The First Amendment freedoms "are a gift from the Founders" who wrote the U.S. Constitution. -- Rep. Francis Rooney, R-Fl.
This is a fairly common refrain among American politicians, but it's not so. The Constitution does not grant any rights. Rather, it guarantees rights we already have. Rights that we all were born with. Or, as the Declaration of Independence puts it, "endowed by the Creator," whatever you perceive that Creator to be.
This is not an endorsement of any particular religion or spiritual path, since the Constitution also specifies that "no religious test shall ever be required as a qualification to any office." To make that point even stronger, the First Amendment notes that "Congress shall make no law regarding the establishment of religion, or prohibiting the free exercise thereof."
It may well be that a majority of American citizens follow a religious or a spiritual path. But it's also true that many millions do not. As to which spiritual or religious path or organization any citizen may or may not follow, the only way of determining that is to ask, and the Census Bureau cannot do that, so it's up to the various organizations to gather data on their memberships, or for pollsters to survey the population.
Moreover, organizations such as churches, synagogues and mosques keep their membership rolls in different ways. For some, a person born of members is counted as a member for the rest of his or her life, whether or not that person drops out, switches to another affiliation or becomes none of the above.
Nevertheless, many political or church leaders persist in proclaiming that America is at root a religious nation, even though the Declaration of Independence and the Constitution specifically disavow and prohibit any rule that says otherwise.
In addition, a peace treaty signed in 1796 emphasizes that the U.S. "is not in any sense founded on the Christian religion." That treaty was unanimously ratified by the U.S. Senate on June 10, 1797.
That document, the Treaty of Tripoli, put an end to the war with the Barbary pirates, with an original copy in Arabic.
So perhaps a brief look at the Constitution and American history might help in settling the current controversy over religious freedom and the demand that Muslims be kept out of America.
They never have been, since many were brought here as slaves in the early years of the nation.

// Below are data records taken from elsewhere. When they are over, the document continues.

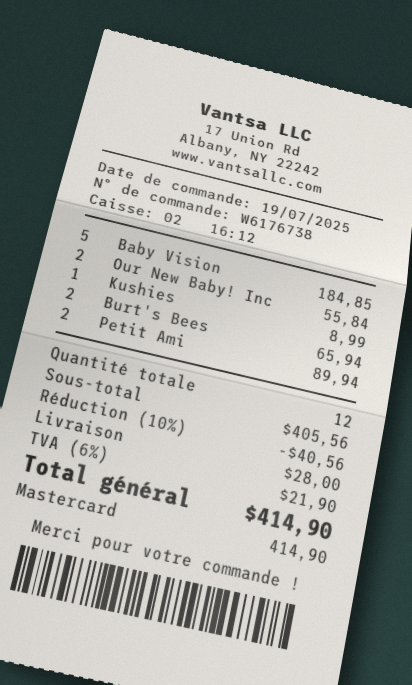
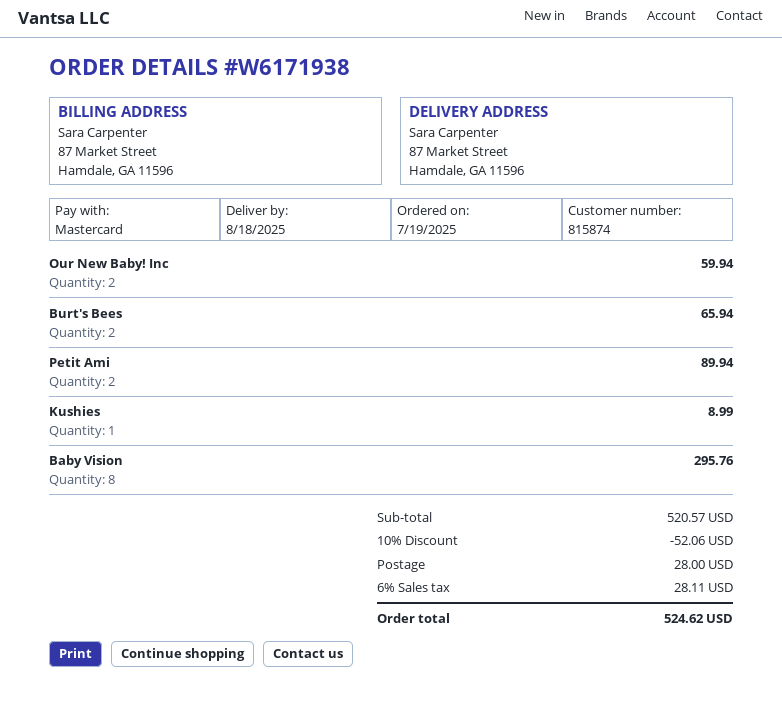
order number: W6176738 -> W6171938
Baby Vision: 5 for 184.85 -> 8 for 295.76
Our New Baby! Inc: 2 for 55.84 -> 2 for 59.94
subtotal: 405.56 -> 520.57
discount: 10% = 40.56 -> 10% = 52.06
tax: 6% = 21.90 -> 6% = 28.11
total: 414.90 -> 524.62

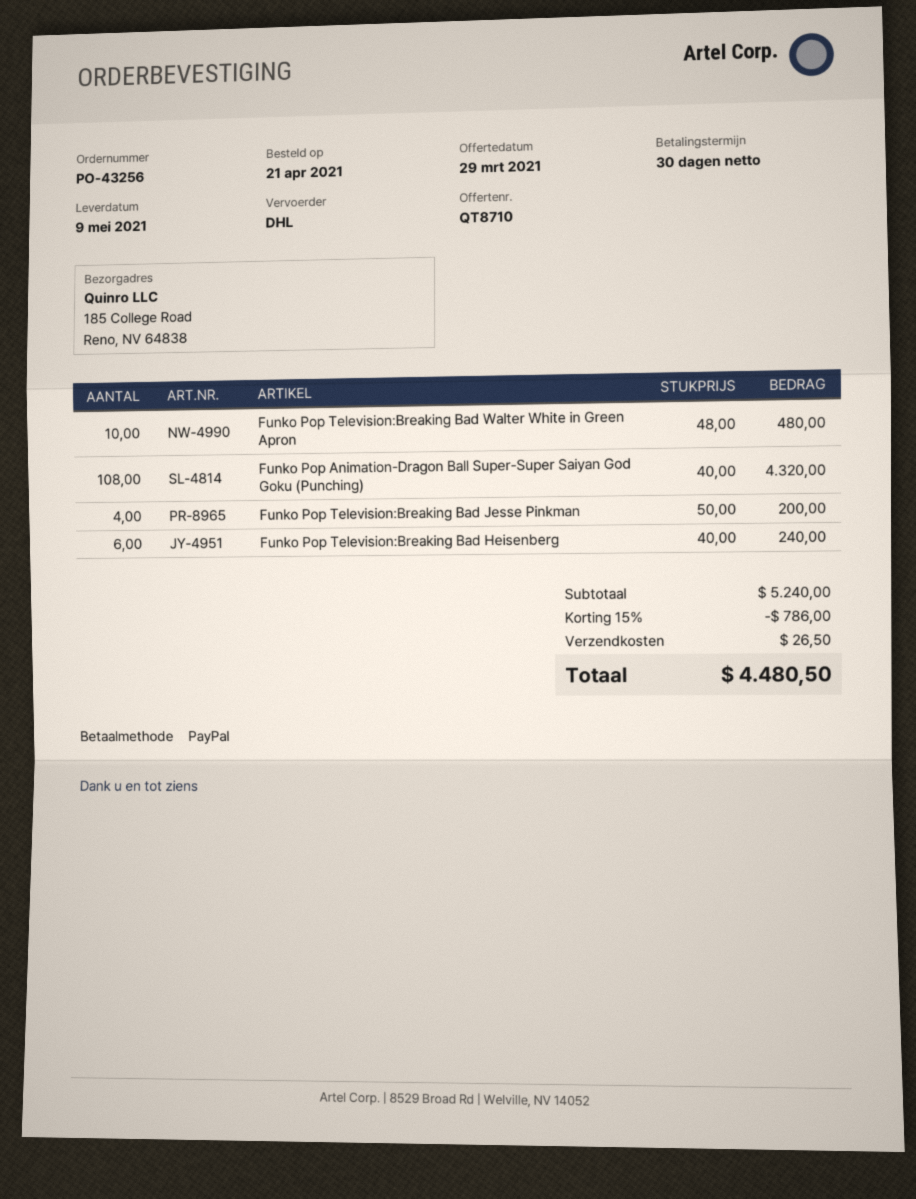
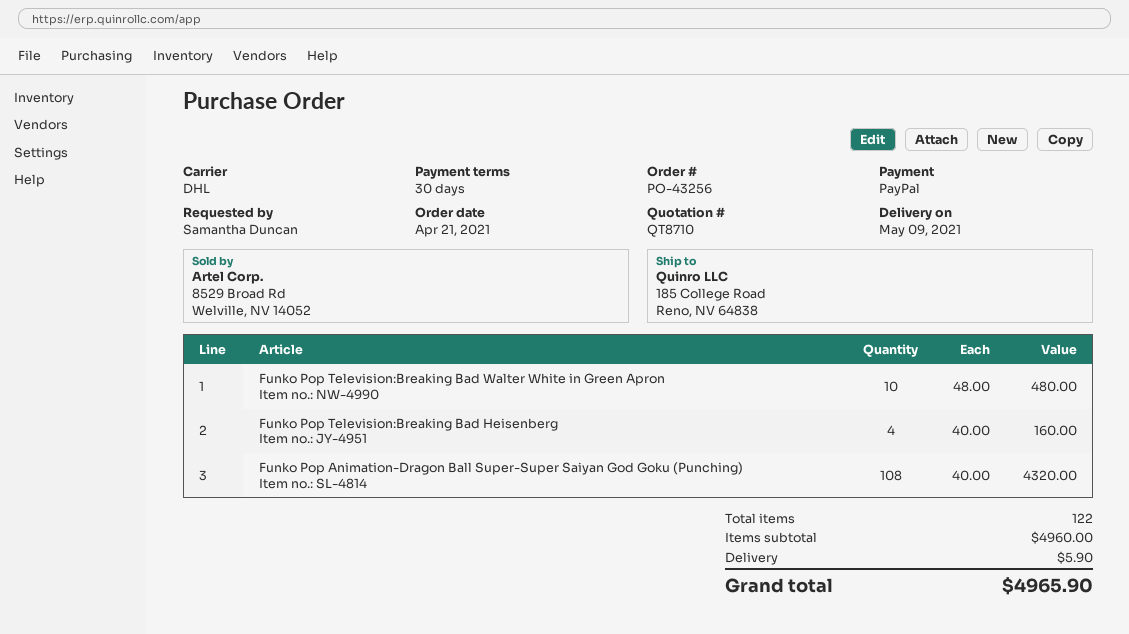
Funko Pop Television:Breaking Bad Jesse Pinkman: 4 x 50.00 = 200.00 -> none
Funko Pop Television:Breaking Bad Heisenberg: 6 x 40.00 = 240.00 -> 4 x 40.00 = 160.00
subtotal: 5240.00 -> 4960.00
discount: 15% = 786.00 -> none
shipping: 26.50 -> 5.90
total: 4480.50 -> 4965.90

And just to be fully clear, the full text of the relevant passage in the Treaty of Tripoli also notes that "no pretext arising from religious opinions shall ever produce an interruption of harmony" between Americans and Muslims.
Here's the passage:
As the government of the United States of America is not in any sense founded on the Christian religion, as it has in itself no character of enmity against the laws, religion or tranquility of (Muslims) and as the said States (America) have never entered into any war or act of hostility against any Mahometan nation, it is declared by the parties that no pretext arising from religious opinions shall ever produce an interruption of the harmony existing between the two countries.
Let's hear it for harmony between nations of differing spiritual or religious backgrounds.